RECORDED DATA →

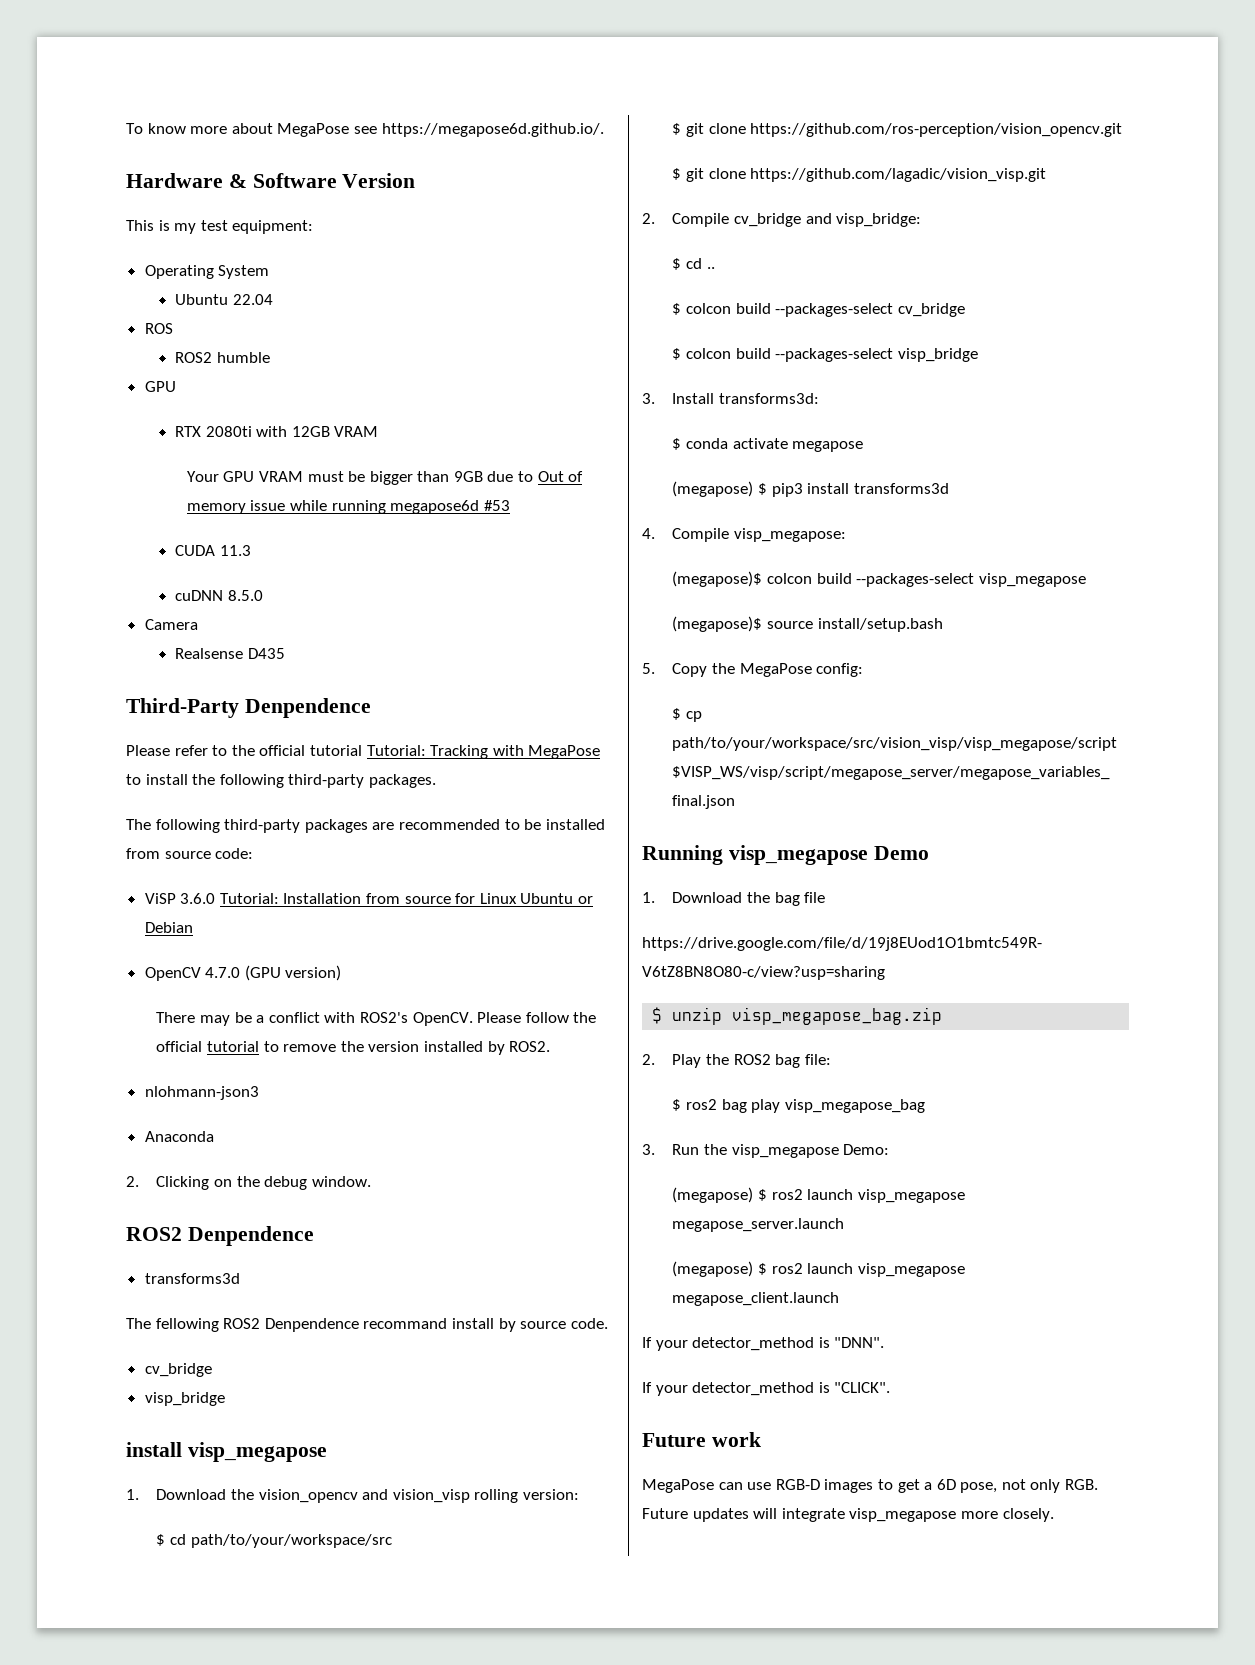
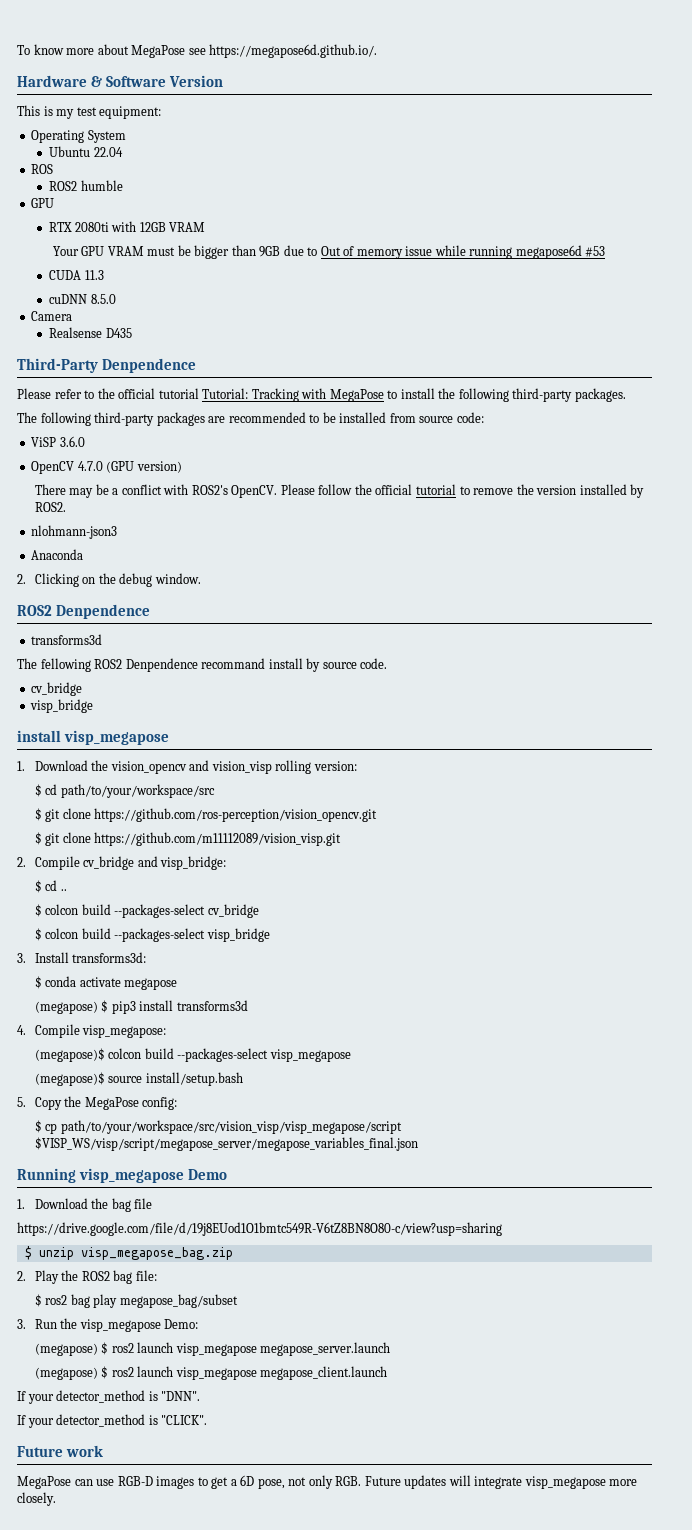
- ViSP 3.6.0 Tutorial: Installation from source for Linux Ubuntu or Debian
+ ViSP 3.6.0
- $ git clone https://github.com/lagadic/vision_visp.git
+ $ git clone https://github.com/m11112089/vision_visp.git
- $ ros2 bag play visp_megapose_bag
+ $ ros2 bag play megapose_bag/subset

ASSIGNED TASK →
I need each line of the entries that holds the string "clone" located and copied.

REPLY TO THE EXERCISE →
- $ git clone https://github.com/lagadic/vision_visp.git
+ $ git clone https://github.com/m11112089/vision_visp.git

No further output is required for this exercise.